Predicting new office development in the metro area requires a seasoned soothsayer. Conflicting real estate market indicators have some observers uncertain about when and where the next new office buildings will rise in the area—and if they’ll be affordable at the pricey rents landlords may need to charge.

 

Construction costs and land prices have been on an unforgiving rise, yet interest rates remain low, keeping the cost of financing fairly inexpensive.

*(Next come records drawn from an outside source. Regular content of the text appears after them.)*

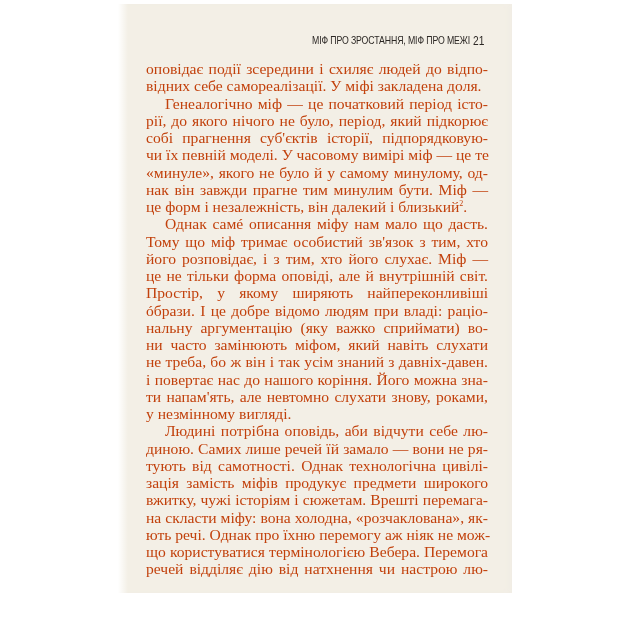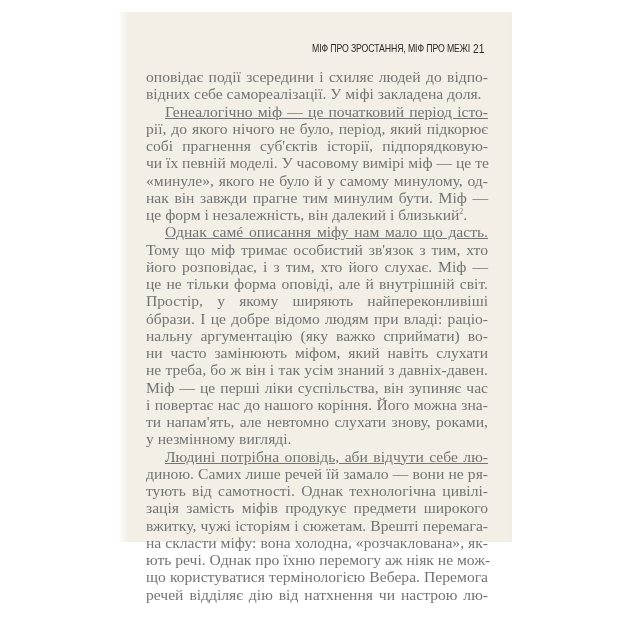--- a/index.html
+++ b/index.html
@@ -13,9 +13,9 @@
   .page {
     position: absolute;
     left: 118px;
-    top: 12px;
+    top: 4px;
     width: 394px;
-    height: 530px;
+    height: 589px;
     background: #f3efe6;
     box-shadow: -4px 0 6px -3px rgba(240,236,228,0.9) inset;
   }

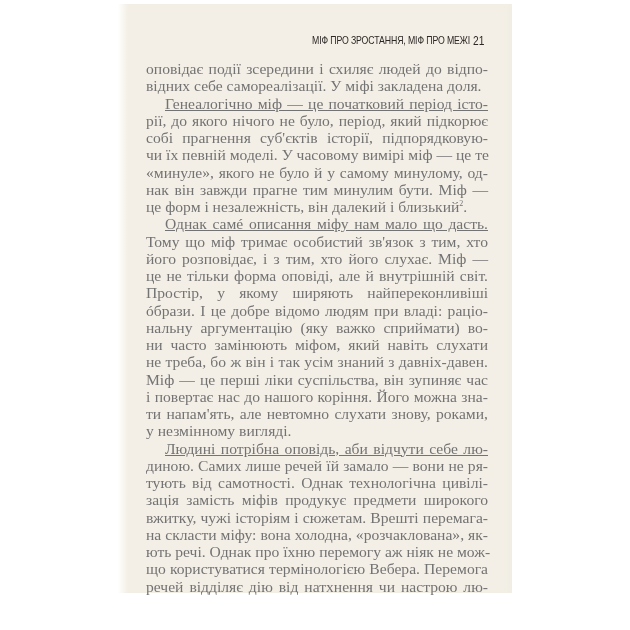--- a/index.html
+++ b/index.html
@@ -57,7 +57,7 @@
     font-family: "Liberation Serif", "DejaVu Serif", serif;
     font-size: 15.6px;
     line-height: 17.25px;
-    color: #737373;
+    color: #c2410c;
   }
   .line {
     display: block;

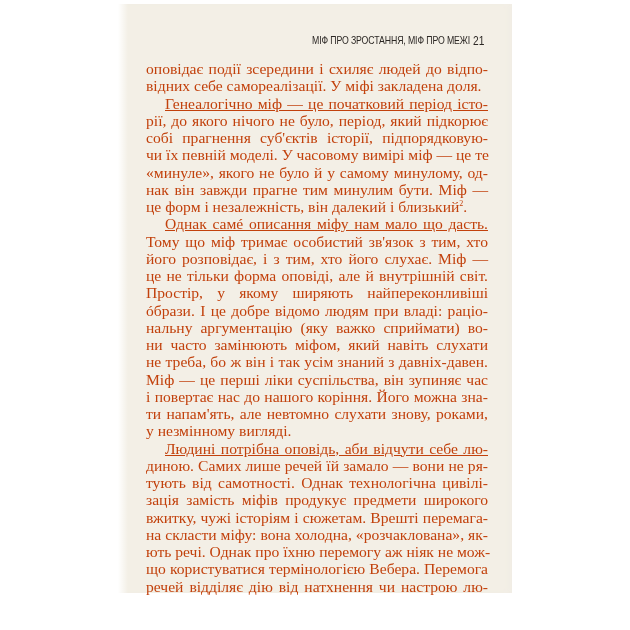--- a/index.html
+++ b/index.html
@@ -66,7 +66,7 @@
     text-align: justify;
     text-align-last: justify;
   }
-  .line.indent { padding-left: 19px; text-decoration: underline; }
+  .line.indent { padding-left: 19px; }
   .line.last { text-align-last: left; }
   sup { font-size: 8px; line-height: 0; vertical-align: 6px; }
 </style>

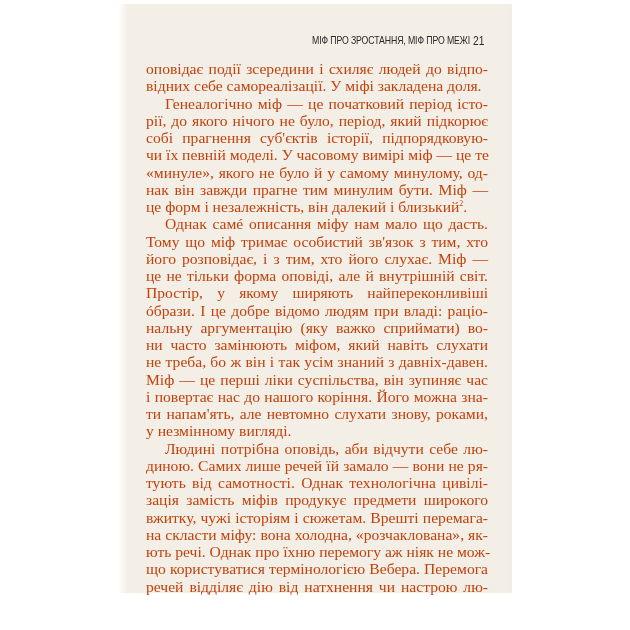--- a/index.html
+++ b/index.html
@@ -95,7 +95,6 @@
       <span class="line"><span>нальну аргументацію (яку важко сприймати) во-</span></span>
       <span class="line"><span>ни часто замінюють міфом, який навіть слухати</span></span>
       <span class="line"><span>не треба, бо ж він і так усім знаний з давніх-давен.</span></span>
-      <span class="line"><span>Міф — це перші ліки суспільства, він зупиняє час</span></span>
       <span class="line"><span>і повертає нас до нашого коріння. Його можна зна-</span></span>
       <span class="line"><span>ти напам'ять, але невтомно слухати знову, роками,</span></span>
       <span class="line last"><span>у незмінному вигляді.</span></span>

First quarter 2007 office absorption rates suggest promise, but the rental rates being charged in new Class A suburban towers to cover the cost of raw materials and land are sure to give some potential tenants pause.

 

Amid those mixed signals, there is a point of consensus: most real estate experts believe plans for a new office building in downtown Minneapolis will be announced in the next 12 to 18 months, with delivery likely in 2010 or 2011. With Class A vacancy shrinking among top floors of Minneapolis office high rises and along Nicollet Mall—vacancy in both areas is below 10 percent—demand has grown for large blocks of contiguous space and the benefits of a downtown address.

 

Few, however, think a developer would build such a building without a client or clients signed on. “It will likely be a single-user building or one that is heavily anchored by a single tenant,” says Jeff LaFavre, managing principal of Colliers Turley Martin Tucker, a commercial real estate firm located in Minneapolis.

 

Pat Mascia, senior vice president of Twin Cities operations for Duke Realty Corporation, believes large corporate users will welcome the arrival of new Class A space downtown. “If there is, say, three million square feet of vacancy in a downtown area, but it is split up into 50,000- or 60,000-thousand-square-foot chunks, and there is nowhere to put a 200,000-square-foot user, that creates real opportunity for development,” he says.

To make a new building feasible, landlords will most likely have to charge rents of $20 and up per square foot net, LaFavre believes. Average rental rates downtown today run in the mid teens.